DC Circuit Court vacates SNAP Rule 20

The U.S. Court of Appeals for the DC Circuit decided that the EPA had exceeded its authority to require the replacement of HFCs under the Clean Air Act, Section 612. This ruling elicited a number of different responses, including several parties filing petitions for a rehearing en banc of the case, but the court announced that it would deny the intervenor/respondents’ petitions for a rehearing.

More recently, a group of bipartisan senators introduced a bill called the American Innovation and Manufacturing Act. If it’s passed, it would entitle the EPA to phase down HFCs used in refrigeration and air conditioning in consultation with the industry, operating in accordance with guidelines set by the 2015 Kigali Amendment to the Montreal Protocol, which the U.S. has yet to ratify.

The DC Circuit Court of Appeals ruling to vacate Rule 20 as initially enacted does not necessarily signify the end of the EPA SNAP nor represent the global/state legislative efforts yet underway to reduce greenhouse gases. In fact, there are some promising initiatives taking shape.

California Air Resources Board (CARB) plans big phase-downs

CARB’s initial proposal to preserve the federal framework in new retail food refrigeration, food dispensing equipment, air-conditioning chillers and refrigeration vending machines will take effect in 2019. CARB’s second proposal plans to prohibit refrigerants with a GWP of 150 or greater in new stationary refrigeration systems containing 50 or more pounds of refrigerant beginning in 2021.

Canada ratifies Kigali amendment

This ruling, impacting stand-alone refrigeration, centralized refrigeration and chillers, enacts a significant HFC phase-down schedule that will take place over the next few decades. Canada was among the first countries to ratify the Kigali amendment.

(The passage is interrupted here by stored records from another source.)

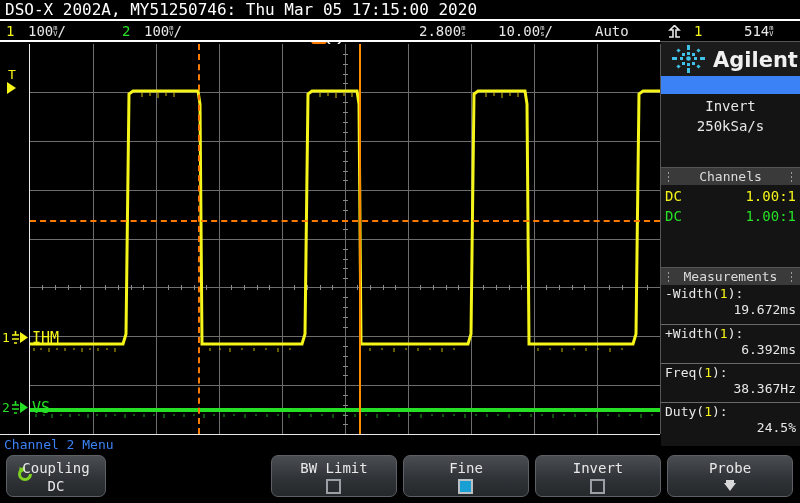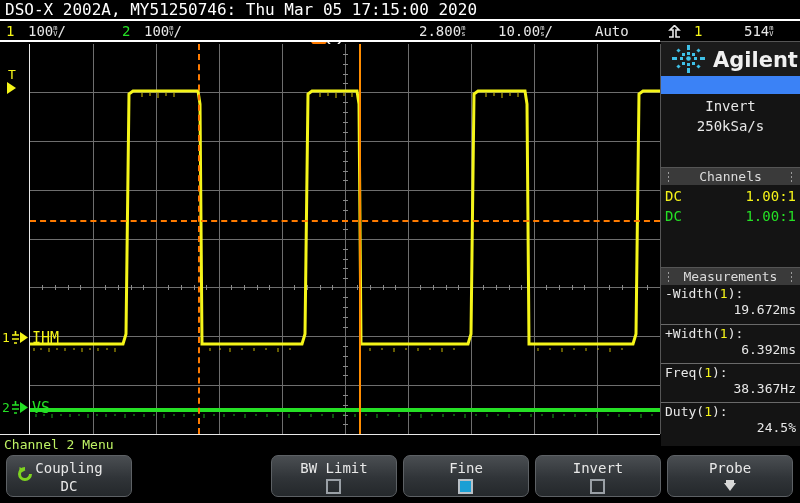"Channel 2 Menu" .menutitle { color: #bef264 -> #3b82f6 }
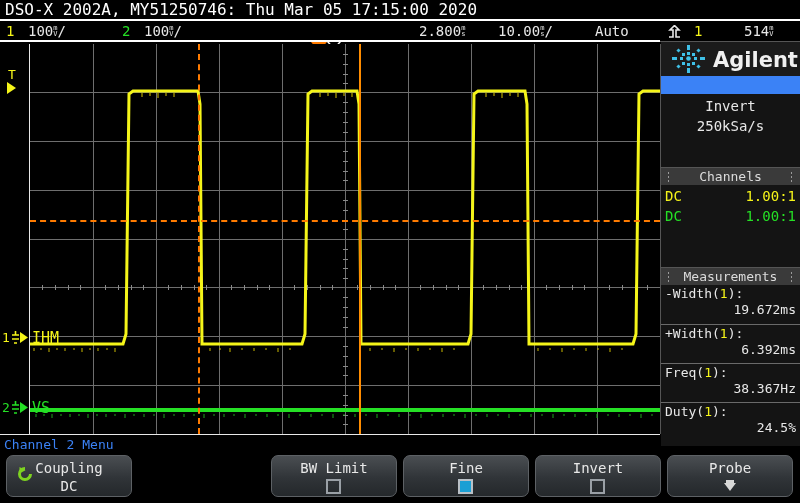"Coupling" div.sk { width: 126px -> 100px }
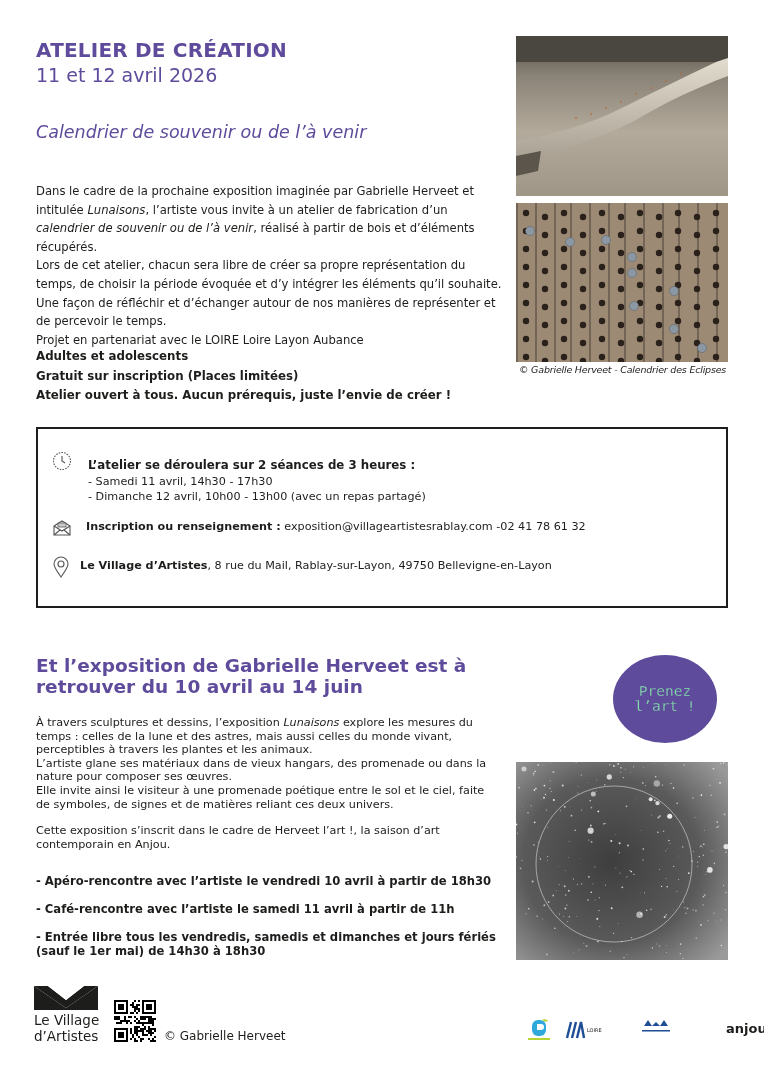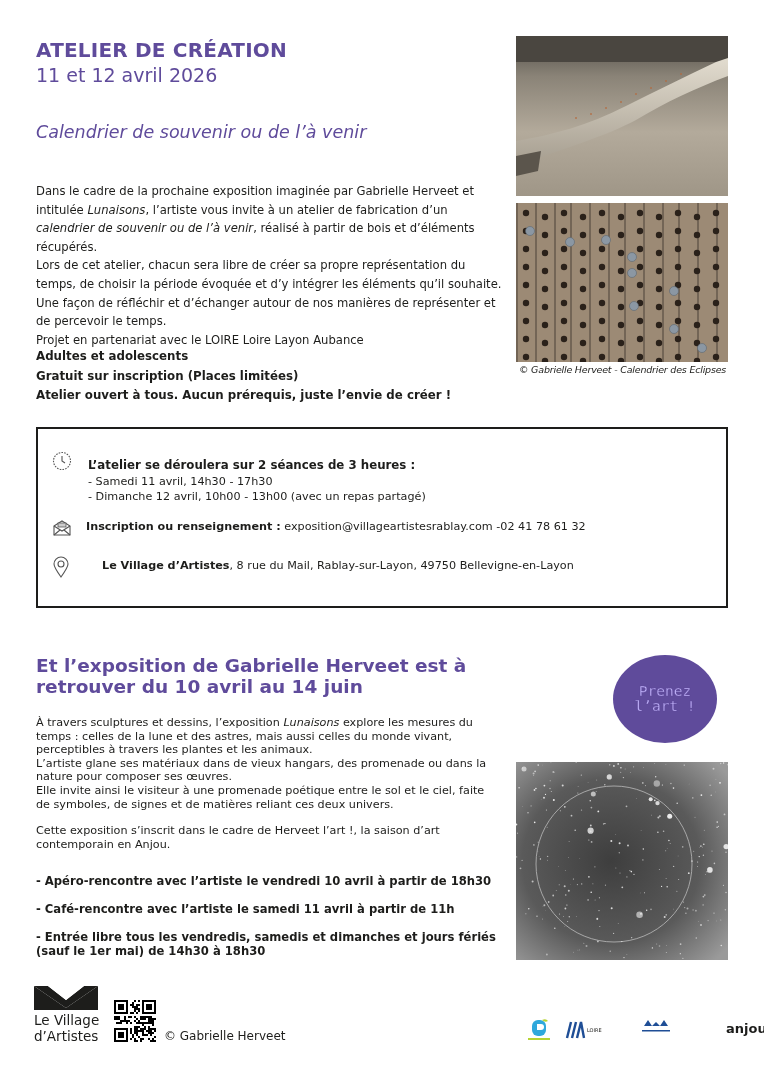"Le Village d’Artistes, 8 rue" div.info-row { margin-left: 22px -> none }
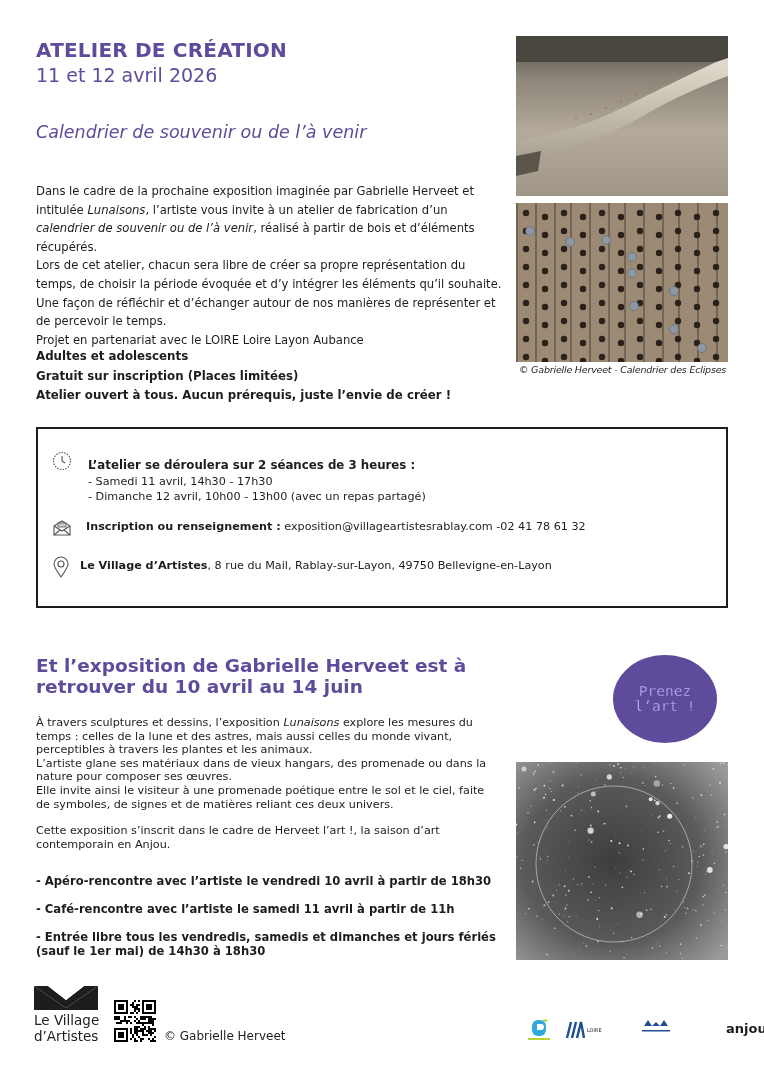"Prenez" .badge span { color: #c4b5fd -> #86efac }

E.U. pushes for lower F-gas emissions

The E.U. enacted regulation to control fluorinated greenhouse gas (F-gas) emissions, including HFCs, in 2015; it has yet to stop. The next step of its phase-down schedule, set to take place later this year, will lower the consumption quota from the previous 93 percent of the original baseline to 63 percent.

Energy mandates also play a big role

Energy mandates by the Department of Energy (DOE) are also causing turmoil within the industry, specifically impacting three classes of equipment: commercial refrigeration equipment (CRE), automatic commercial ice makers (ACIM), and walk-in coolers and freezers (WICF). CRE have been subject to 2,086 percent energy reductions since March 2017, while ACIM must achieve 525 percent energy reductions; WICF must reach 3,037 percent reductions by 2020.

Opportunity for collaboration

Recent EPA rulings and DOE mandates have been set in place during different time frames, causing headaches for equipment manufacturers and end users alike. Recent regulatory developments present an opportunity to push for coordination and collaboration among all parties to create a more cohesive transition.